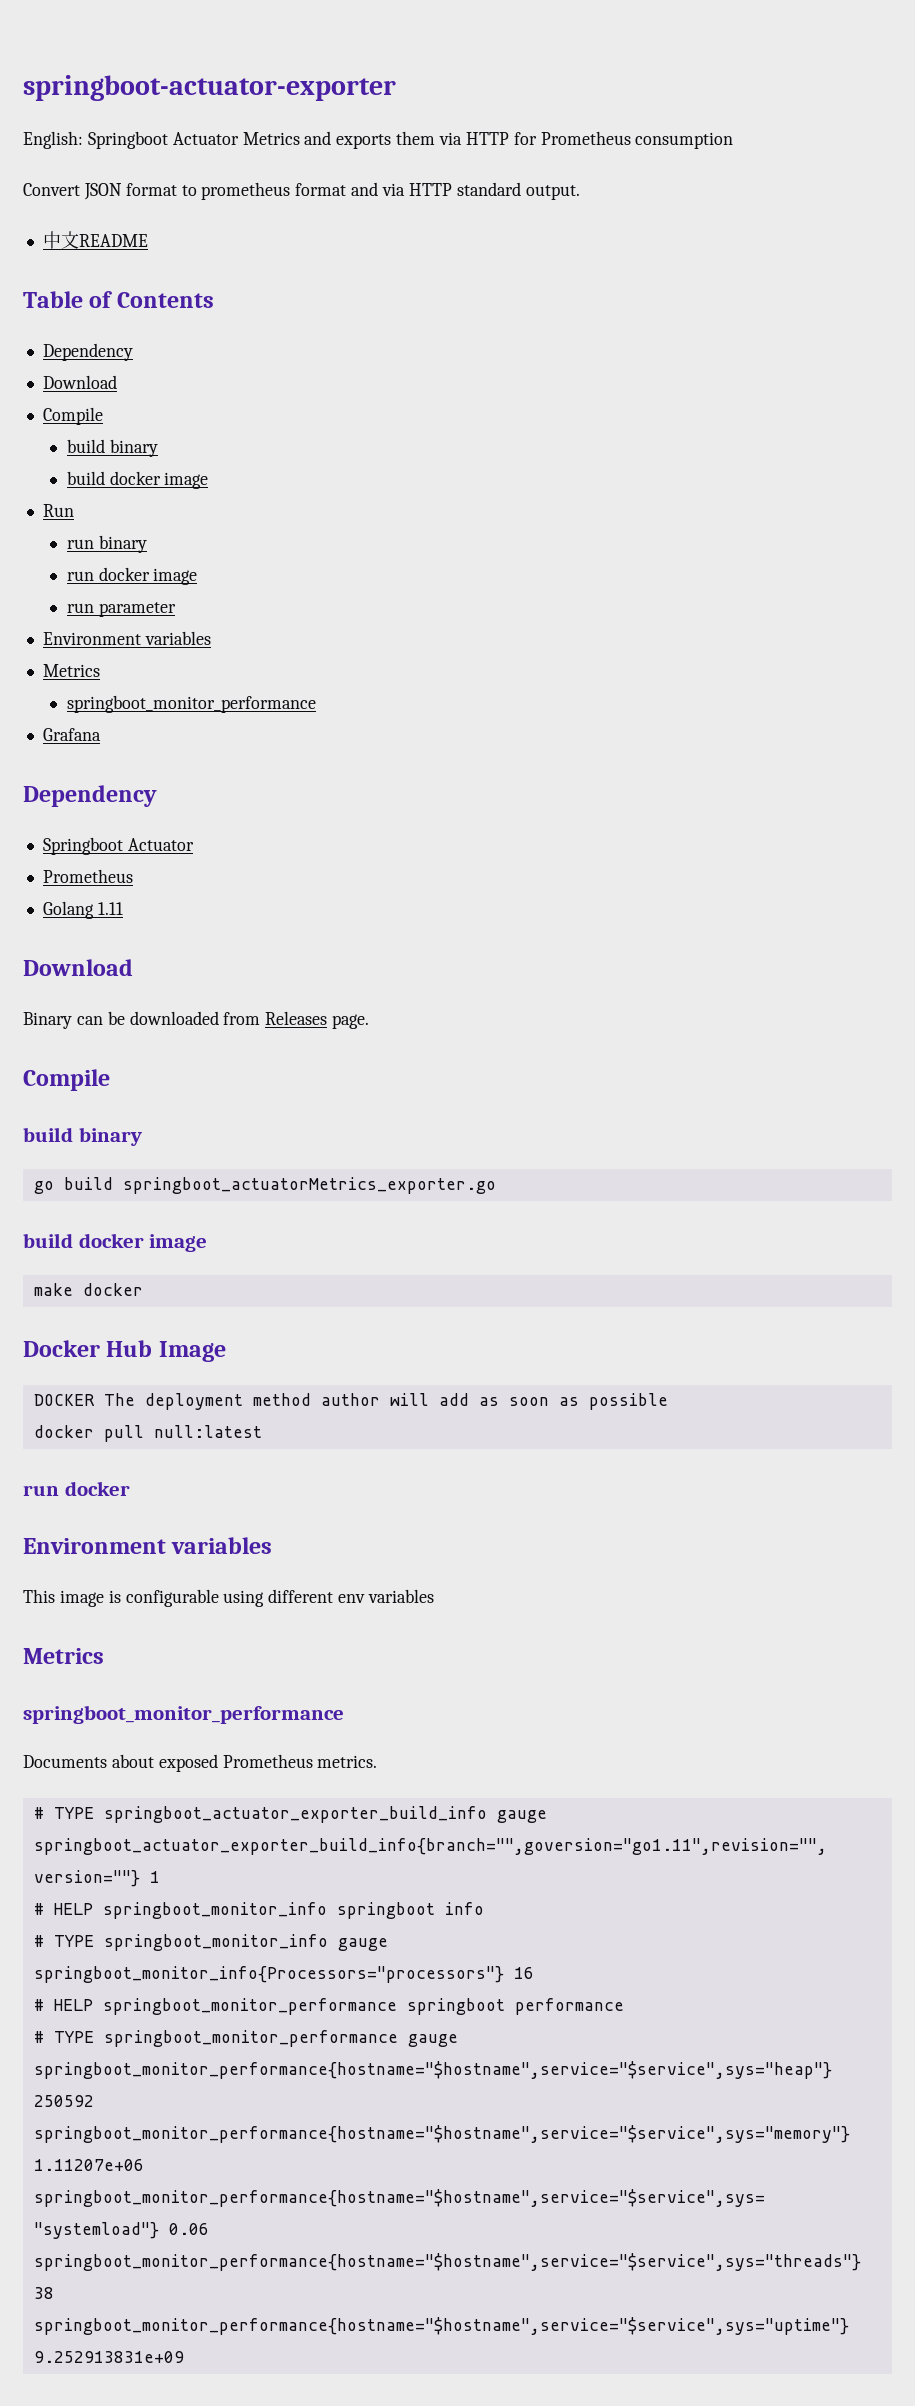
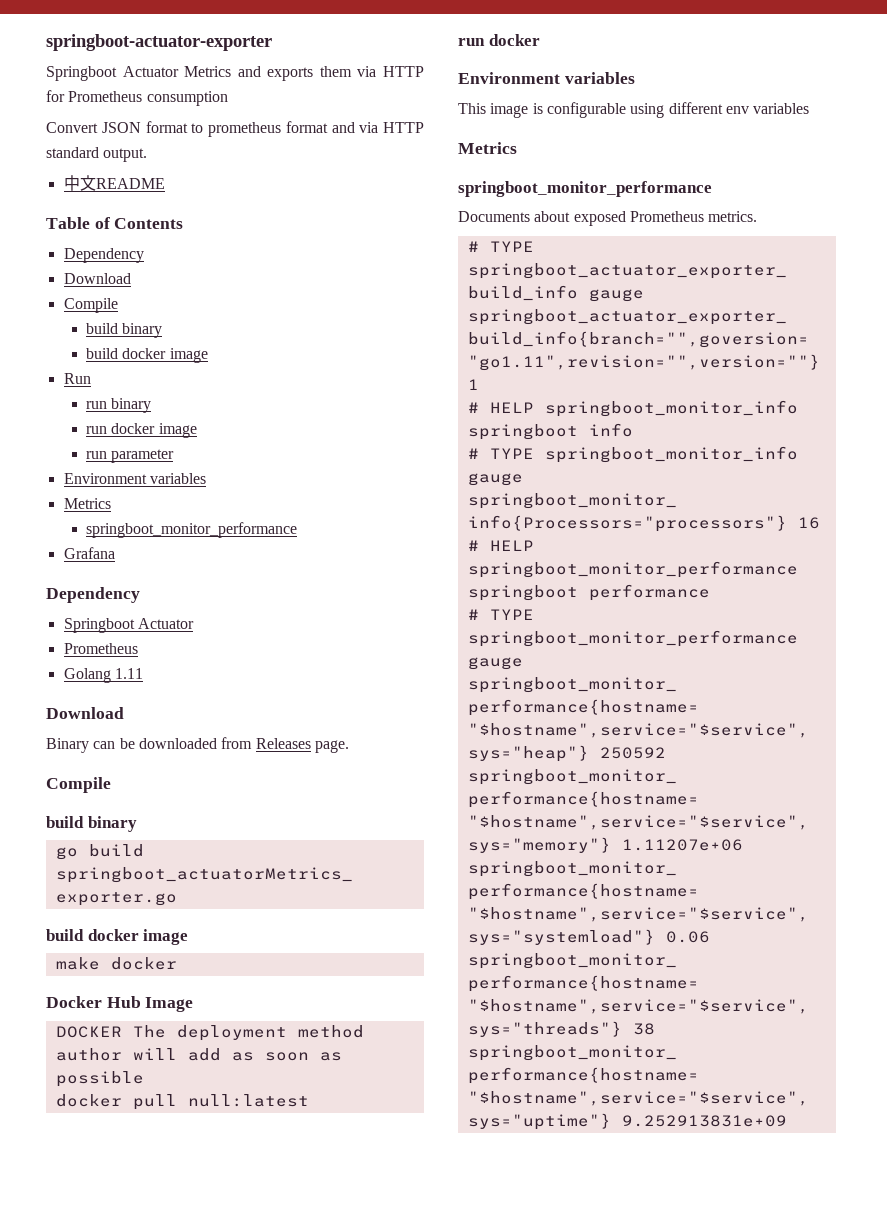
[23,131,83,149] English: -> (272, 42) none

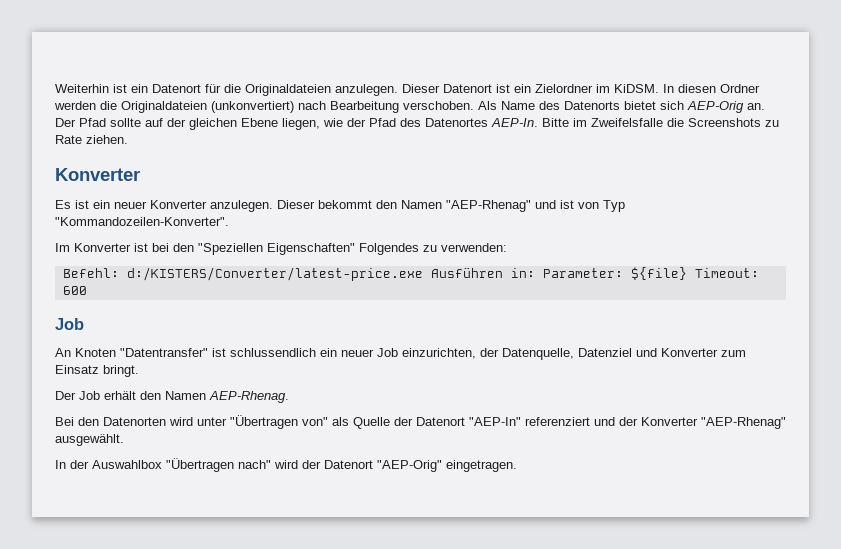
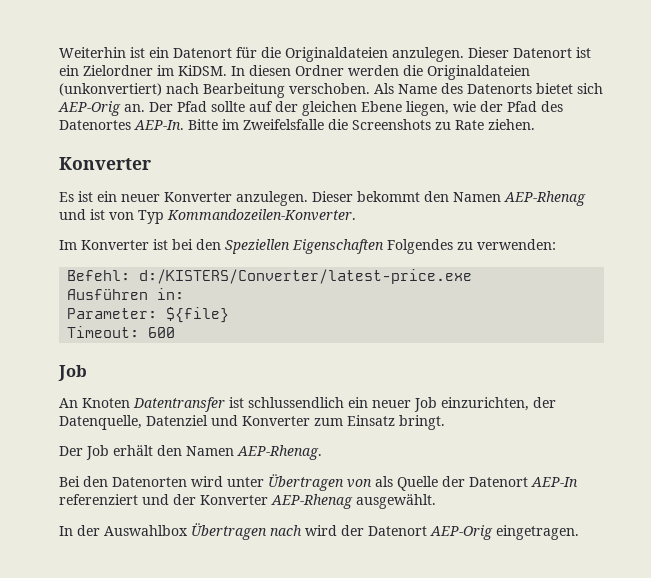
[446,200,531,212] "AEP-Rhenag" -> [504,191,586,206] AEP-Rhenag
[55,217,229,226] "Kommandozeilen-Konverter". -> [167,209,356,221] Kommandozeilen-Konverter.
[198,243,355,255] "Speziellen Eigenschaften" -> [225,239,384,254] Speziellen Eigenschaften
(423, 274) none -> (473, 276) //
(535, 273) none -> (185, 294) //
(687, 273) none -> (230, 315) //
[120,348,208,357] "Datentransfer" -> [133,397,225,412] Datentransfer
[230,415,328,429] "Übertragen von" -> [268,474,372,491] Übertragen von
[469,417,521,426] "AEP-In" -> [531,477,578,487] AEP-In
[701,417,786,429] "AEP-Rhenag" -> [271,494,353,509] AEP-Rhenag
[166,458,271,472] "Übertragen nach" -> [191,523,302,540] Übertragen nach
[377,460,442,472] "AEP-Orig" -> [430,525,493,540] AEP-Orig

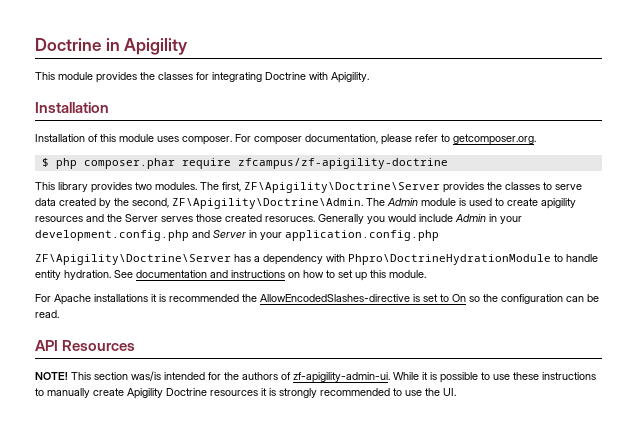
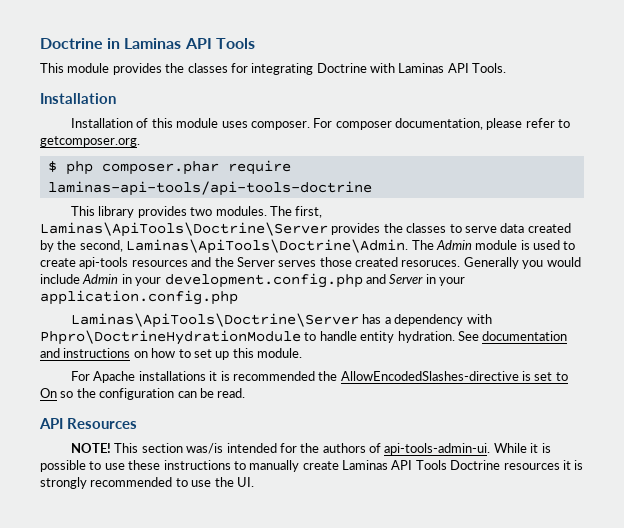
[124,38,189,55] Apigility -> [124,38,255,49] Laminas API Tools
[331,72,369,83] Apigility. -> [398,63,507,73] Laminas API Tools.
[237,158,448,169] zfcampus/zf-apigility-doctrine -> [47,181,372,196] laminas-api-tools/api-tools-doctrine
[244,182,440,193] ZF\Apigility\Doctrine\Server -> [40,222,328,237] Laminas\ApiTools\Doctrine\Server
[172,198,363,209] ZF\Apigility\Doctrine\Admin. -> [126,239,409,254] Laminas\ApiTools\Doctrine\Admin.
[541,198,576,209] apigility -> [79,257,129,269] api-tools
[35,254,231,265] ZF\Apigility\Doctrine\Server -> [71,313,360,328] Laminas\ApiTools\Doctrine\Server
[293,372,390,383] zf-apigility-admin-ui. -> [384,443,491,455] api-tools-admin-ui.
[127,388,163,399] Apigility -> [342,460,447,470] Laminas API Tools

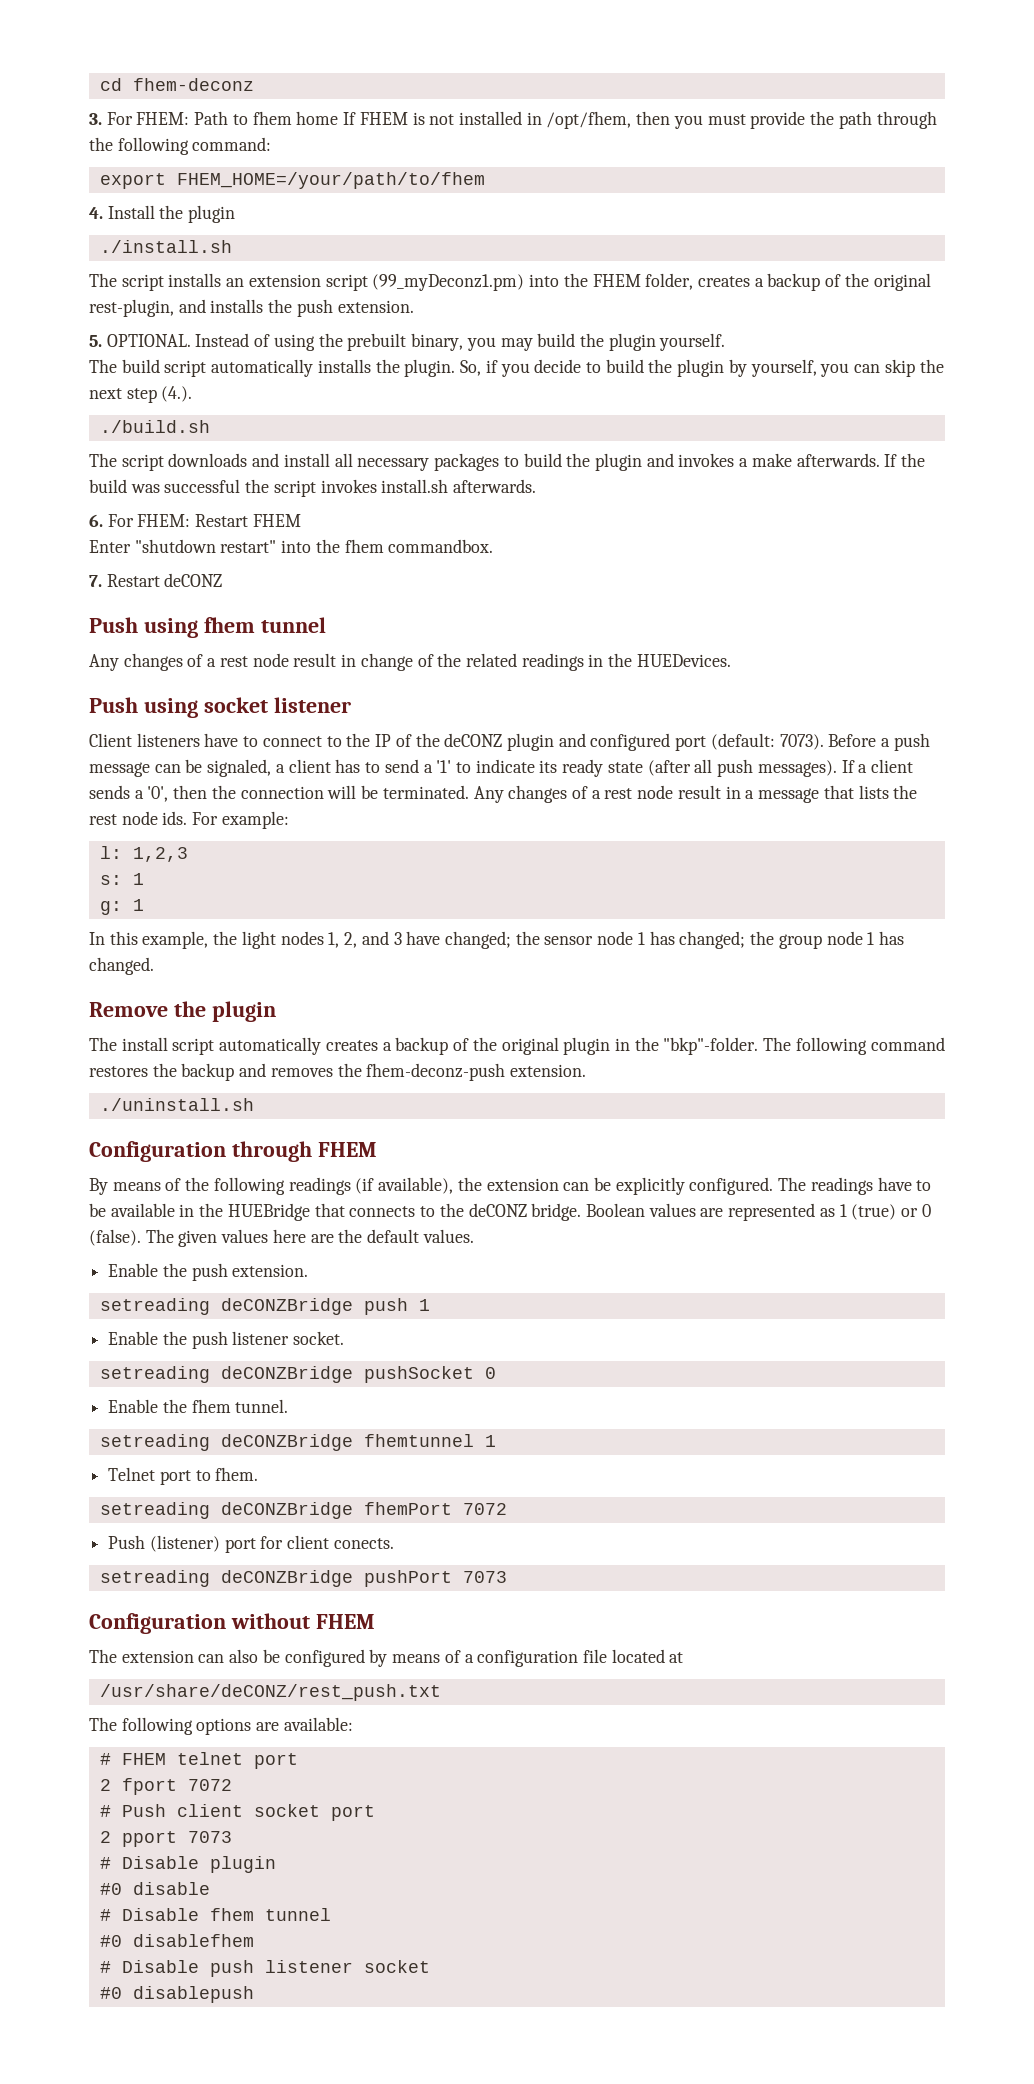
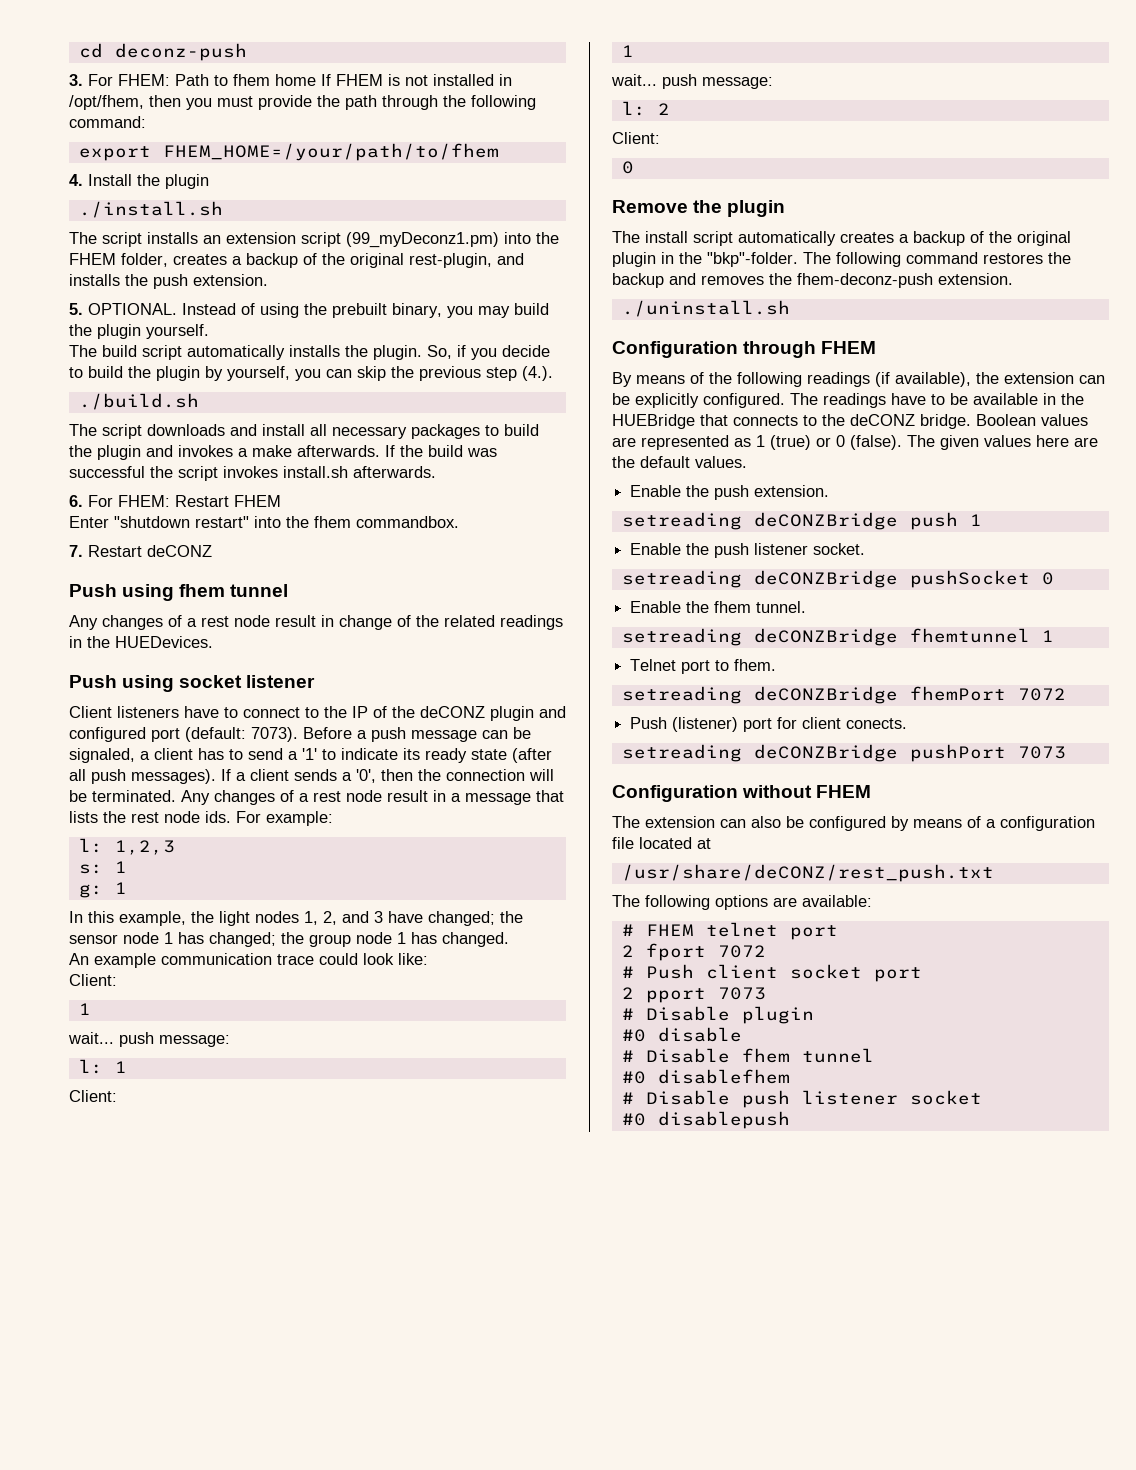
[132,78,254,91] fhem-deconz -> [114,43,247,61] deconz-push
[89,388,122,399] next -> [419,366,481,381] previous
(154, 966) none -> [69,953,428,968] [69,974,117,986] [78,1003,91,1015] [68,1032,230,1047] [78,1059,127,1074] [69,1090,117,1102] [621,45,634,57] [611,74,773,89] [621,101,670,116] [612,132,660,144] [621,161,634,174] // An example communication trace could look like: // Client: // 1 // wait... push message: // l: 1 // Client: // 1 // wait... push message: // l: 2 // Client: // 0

-=-=-=-=-

## Task prompt
The result should be a precise copy of all the entries, free of pictures.

## Solution to the problem
[23,131,83,149] English: -> (272, 42) none

[446,200,531,212] "AEP-Rhenag" -> [504,191,586,206] AEP-Rhenag
[55,217,229,226] "Kommandozeilen-Konverter". -> [167,209,356,221] Kommandozeilen-Konverter.
[198,243,355,255] "Speziellen Eigenschaften" -> [225,239,384,254] Speziellen Eigenschaften
(423, 274) none -> (473, 276) //
(535, 273) none -> (185, 294) //
(687, 273) none -> (230, 315) //
[120,348,208,357] "Datentransfer" -> [133,397,225,412] Datentransfer
[230,415,328,429] "Übertragen von" -> [268,474,372,491] Übertragen von
[469,417,521,426] "AEP-In" -> [531,477,578,487] AEP-In
[701,417,786,429] "AEP-Rhenag" -> [271,494,353,509] AEP-Rhenag
[166,458,271,472] "Übertragen nach" -> [191,523,302,540] Übertragen nach
[377,460,442,472] "AEP-Orig" -> [430,525,493,540] AEP-Orig

[124,38,189,55] Apigility -> [124,38,255,49] Laminas API Tools
[331,72,369,83] Apigility. -> [398,63,507,73] Laminas API Tools.
[237,158,448,169] zfcampus/zf-apigility-doctrine -> [47,181,372,196] laminas-api-tools/api-tools-doctrine
[244,182,440,193] ZF\Apigility\Doctrine\Server -> [40,222,328,237] Laminas\ApiTools\Doctrine\Server
[172,198,363,209] ZF\Apigility\Doctrine\Admin. -> [126,239,409,254] Laminas\ApiTools\Doctrine\Admin.
[541,198,576,209] apigility -> [79,257,129,269] api-tools
[35,254,231,265] ZF\Apigility\Doctrine\Server -> [71,313,360,328] Laminas\ApiTools\Doctrine\Server
[293,372,390,383] zf-apigility-admin-ui. -> [384,443,491,455] api-tools-admin-ui.
[127,388,163,399] Apigility -> [342,460,447,470] Laminas API Tools

[132,78,254,91] fhem-deconz -> [114,43,247,61] deconz-push
[89,388,122,399] next -> [419,366,481,381] previous
(154, 966) none -> [69,953,428,968] [69,974,117,986] [78,1003,91,1015] [68,1032,230,1047] [78,1059,127,1074] [69,1090,117,1102] [621,45,634,57] [611,74,773,89] [621,101,670,116] [612,132,660,144] [621,161,634,174] // An example communication trace could look like: // Client: // 1 // wait... push message: // l: 1 // Client: // 1 // wait... push message: // l: 2 // Client: // 0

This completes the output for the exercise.